He had no visible wounds because his were internal.

Sometimes the wounds that you cannot see are the ones that are the most damaging of all.

 So it is with soul wounds… injuries to your soul, heart, and/or mind. 

What happens when your emotions are torn, there is a hole in your heart, and your thinking and beliefs have been damaged?  How can you identify your soul wounds and what must you do to heal from them?

Why Identifying Our Soul Wounds Is So Crucial —

Here are some key thoughts, proven principles about this:

  • Soul wounds affect how we think, how we feel, and therefore affect how we act and relate.  The wounds are at the root of everything in the sense that they affect everything.  I heard someone say that a heart early broken will grow back crooked and that crookedness will make us live and relate that way.
  • We are powerless to change that which we are unaware of, do not understand, or deny.
  • Soul wounds hold us back I life, in relationships, in loving, in serving or work, and even in our ability to receive love from others.
  • Soul wounds become walls to protect us from being hurt, but walls don’t keep just one person out.  The walls we erect (and they take many forms) keep all people out.
  • Our protective but destructive behaviors anesthetize, numb, or push down unwanted painful thoughts, feelings, and memories.  But, listen! We must feel in order to heal.

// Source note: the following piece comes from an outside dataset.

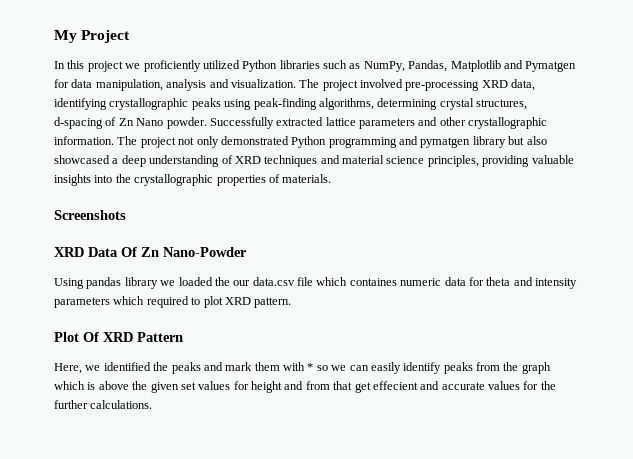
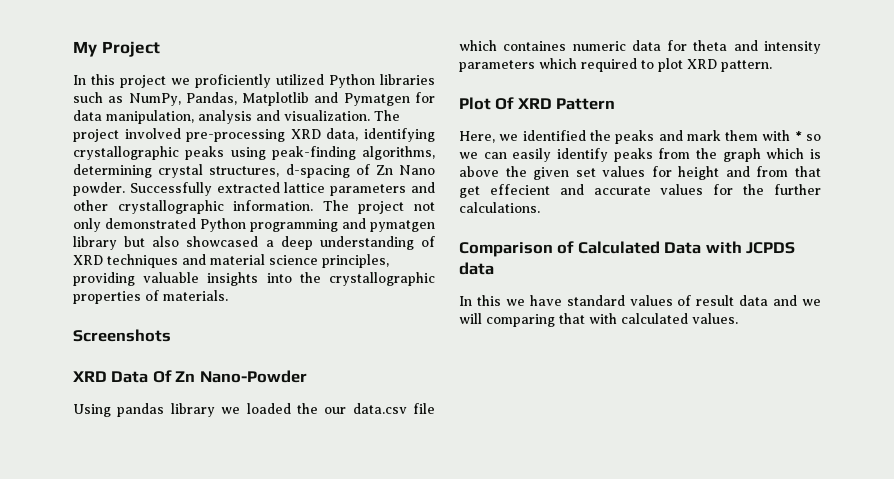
+ Comparison of Calculated Data with JCPDS data
+ In this we have standard values of result data and we will comparing that with calculated values.

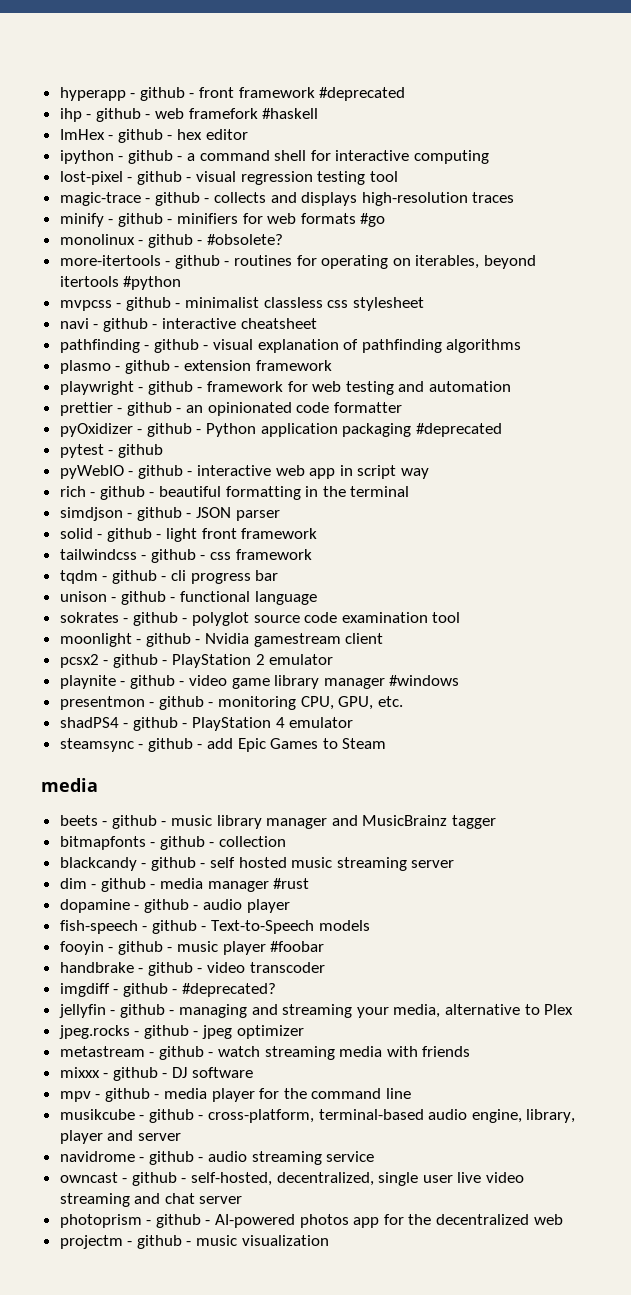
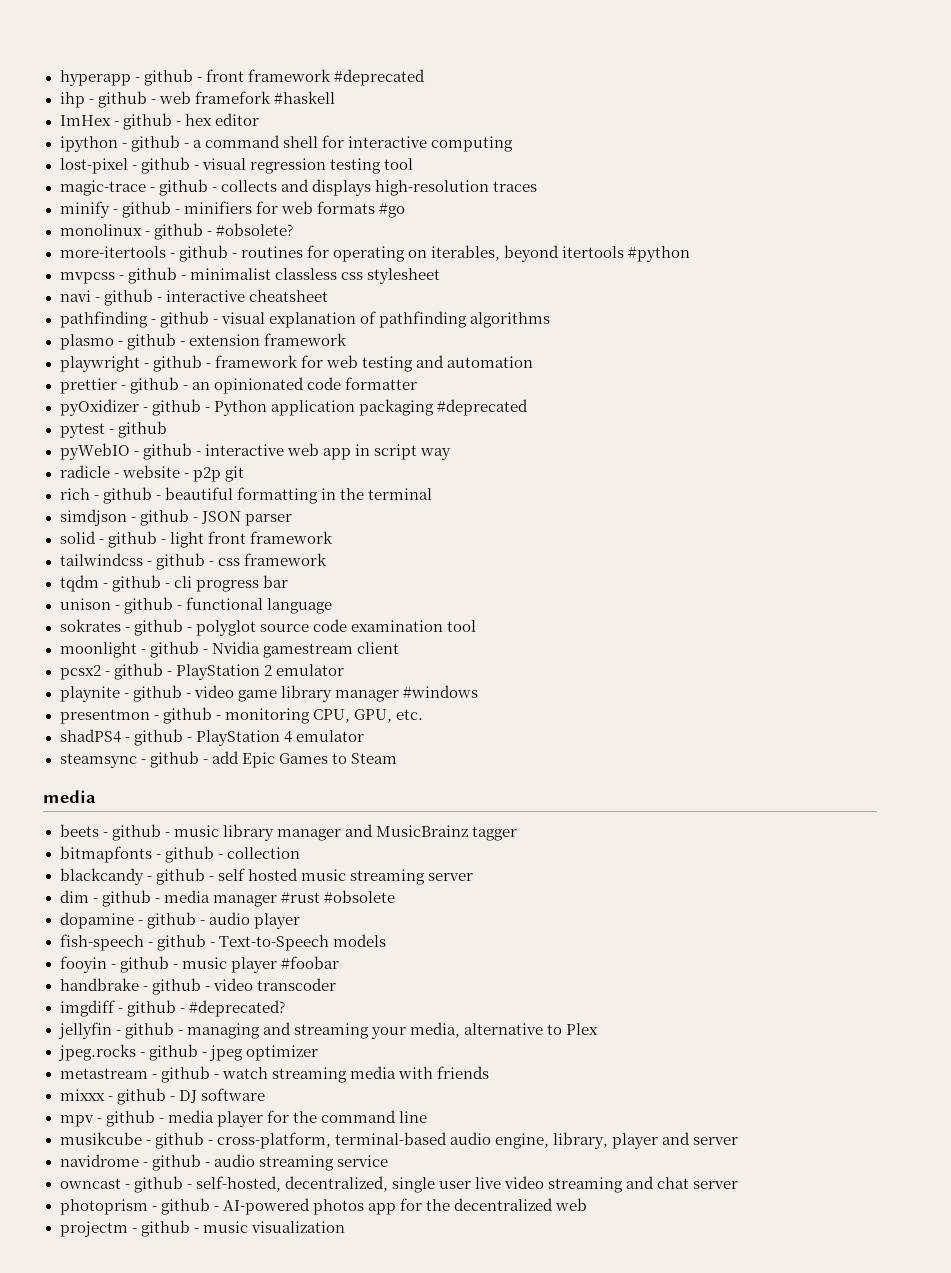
+ radicle - website - p2p git
- dim - github - media manager #rust
+ dim - github - media manager #rust #obsolete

How We Can Begin To Identify Our Own Soul Wounds—

  • Look at your own copes:  What do you do to cope? Why? If you were not doing what you are doing to cope (to numb the pain), what might you begin to think about, begin to feel, or remember?
  • Look at your over reactions or under reactions.  When have you over reacted to a situation or person?  How about a gross under-reaction?  Either may point to an earlier time, event, or person that hurt or threatened us and how we learned to cope in a situation where that “button” gets pushed.  The soul or heart (limbic system) does not tell time, so when that same type of wound is opened the soul or heart react the same way. Who made you feel this way before? How old were you? What did you tell yourself as a result of what was happening to you?
  • Look in the mirror:  Who do you dislike?   What about them do you dislike the most? What negative quality in other people do you dislike a lot? It could be that you are projecting something about yourself onto others…something you can’t accept in yourself.
  • Ask Others.  I have at times of personal evaluation asked others, “What is it like to experience me?”  When honestly answered the results are very revealing though sometimes painful.  At one point of burn out I told my wife I had asked my staff that question.  She then asked, “When do I get to answer that question?” Sometimes the truth hurts, but truth is necessary to our healing.
  • Ask God.  A great man once asked God this of God: Search me, O God, and know my heart; test me and know my anxious thoughts.  See if there is any offensive way in me, and lead me in the way everlasting.” Psalm 139:23-24
  • Ask Yourself.  Where does it hurt? Why?  Your wounds may be internal but they still hurt and they still “bleed.”  Write it down.  Discuss what you are thinking about with someone who can help you identify truth and discern the real issues.  You see, the truth is, we are all wounded.  So do not be embarrassed at that being the case for you.  Safe people are also vulnerable and honest people who are real and authentic and caring rather than judgmental.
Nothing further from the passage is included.